(Structured diff data)
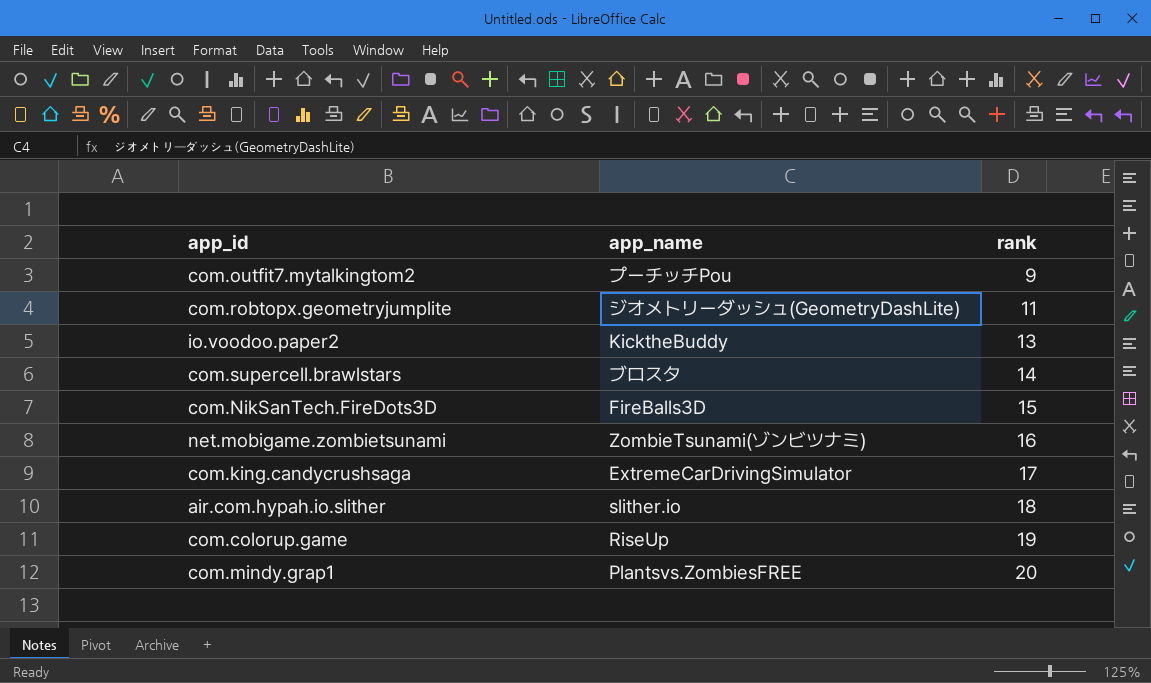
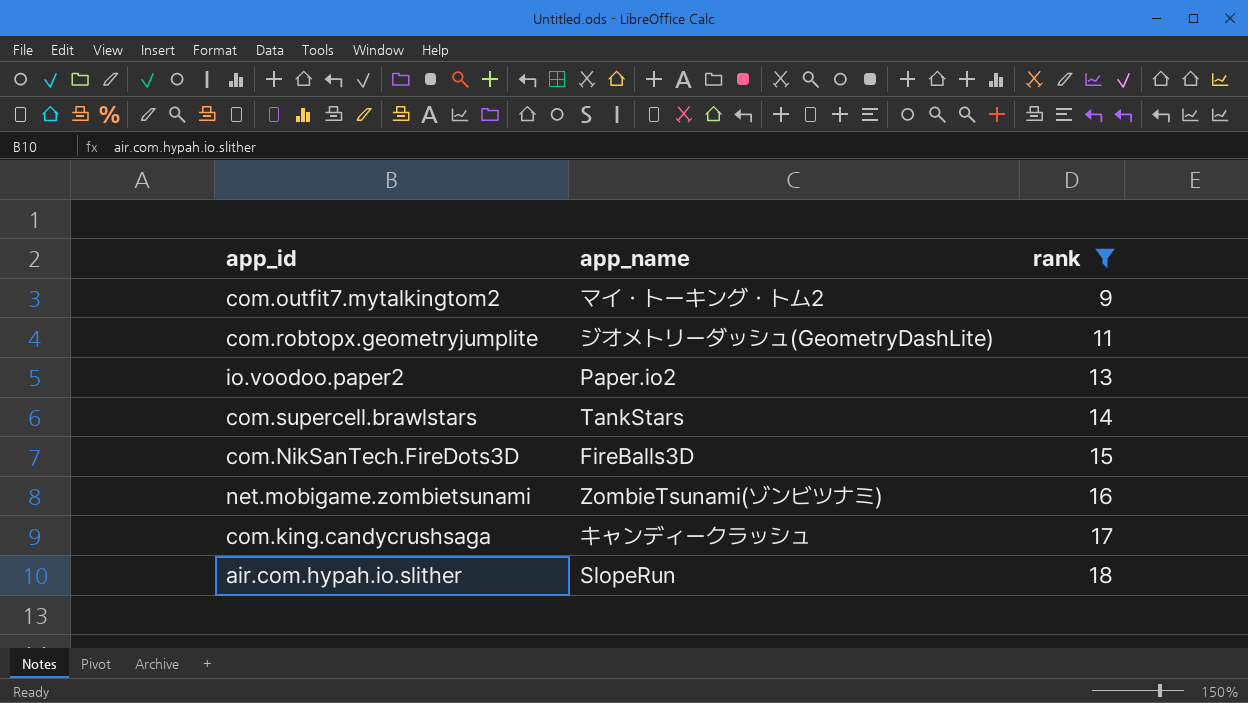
filter: none -> rank <= 18
com.outfit7.mytalkingtom2 | app_name: プーチッチPou -> マイ・トーキング・トム2
io.voodoo.paper2 | app_name: KicktheBuddy -> Paper.io2
com.supercell.brawlstars | app_name: ブロスタ -> TankStars
com.king.candycrushsaga | app_name: ExtremeCarDrivingSimulator -> キャンディークラッシュ
air.com.hypah.io.slither | app_name: slither.io -> SlopeRun

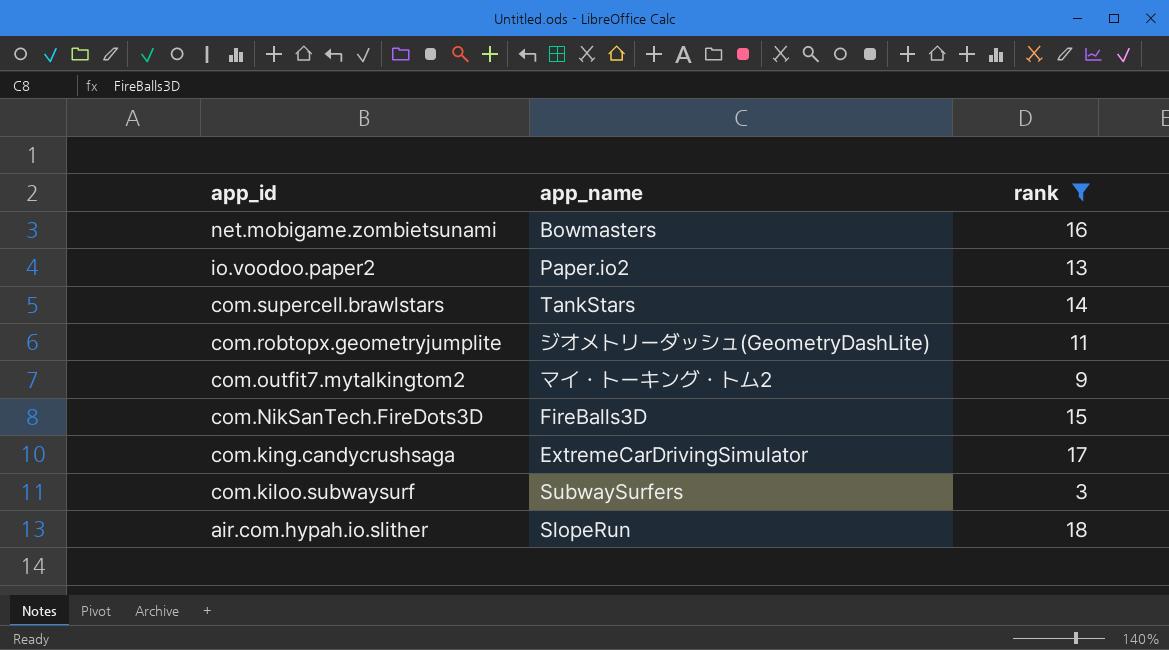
row order: rank ascending -> app_id descending
net.mobigame.zombietsunami | app_name: ZombieTsunami(ゾンビツナミ) -> Bowmasters
com.king.candycrushsaga | app_name: キャンディークラッシュ -> ExtremeCarDrivingSimulator
row com.kiloo.subwaysurf: none -> SubwaySurfers | 3

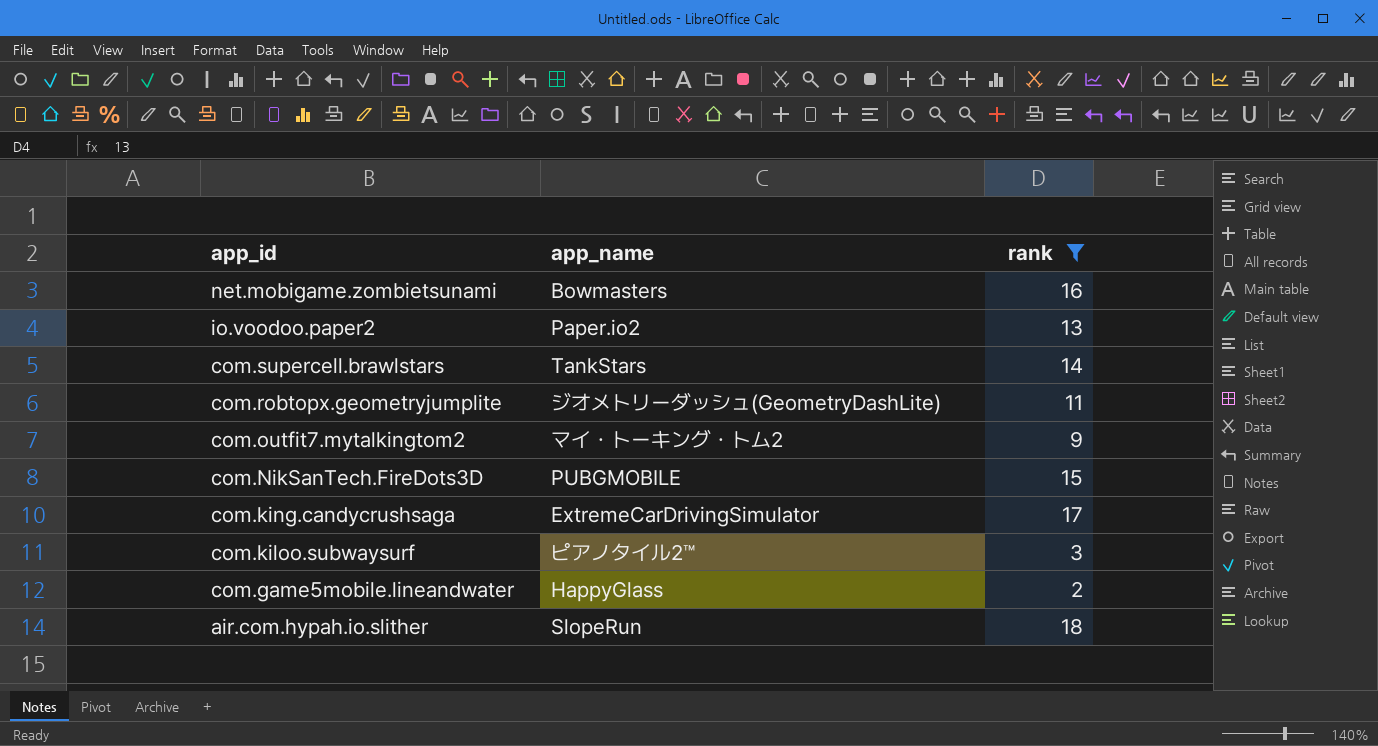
com.NikSanTech.FireDots3D | app_name: FireBalls3D -> PUBGMOBILE
com.kiloo.subwaysurf | app_name: SubwaySurfers -> ピアノタイル2™
row com.game5mobile.lineandwater: none -> HappyGlass | 2

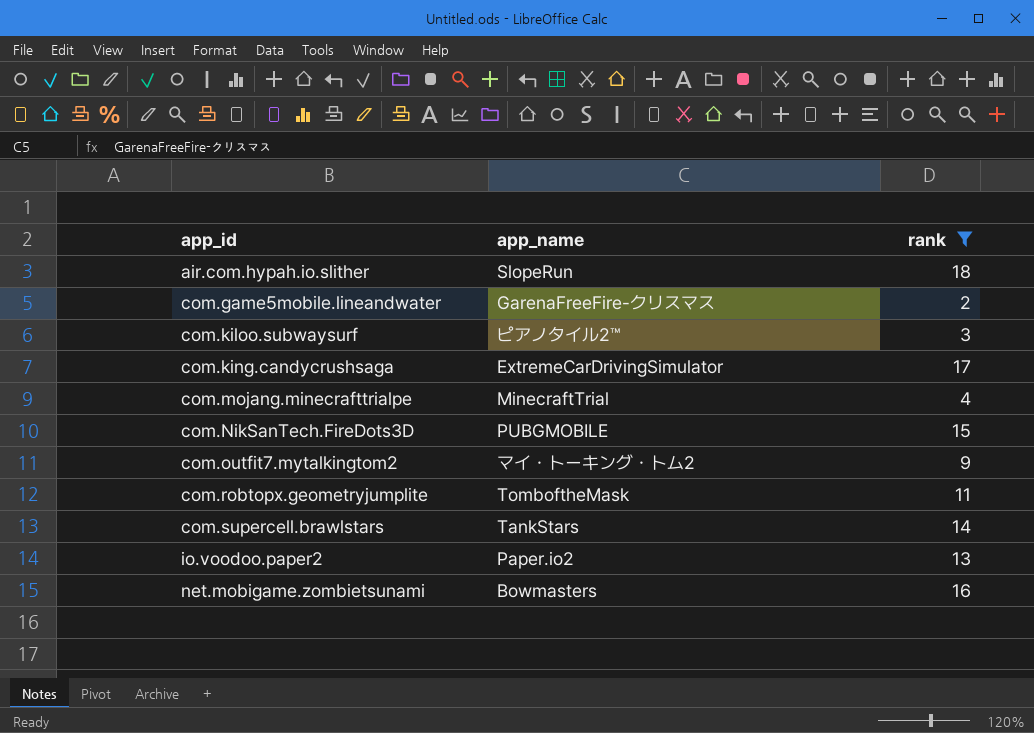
row order: app_id descending -> app_id ascending
com.game5mobile.lineandwater | app_name: HappyGlass -> GarenaFreeFire-クリスマス
row com.mojang.minecrafttrialpe: none -> MinecraftTrial | 4
com.robtopx.geometryjumplite | app_name: ジオメトリーダッシュ(GeometryDashLite) -> TomboftheMask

__ABOUT THIS EXERCISE__
Note each line above that holds "none", then copy all of them.

__PROBLEM SOLUTION__
filter: none -> rank <= 18
row com.kiloo.subwaysurf: none -> SubwaySurfers | 3
row com.game5mobile.lineandwater: none -> HappyGlass | 2
row com.mojang.minecrafttrialpe: none -> MinecraftTrial | 4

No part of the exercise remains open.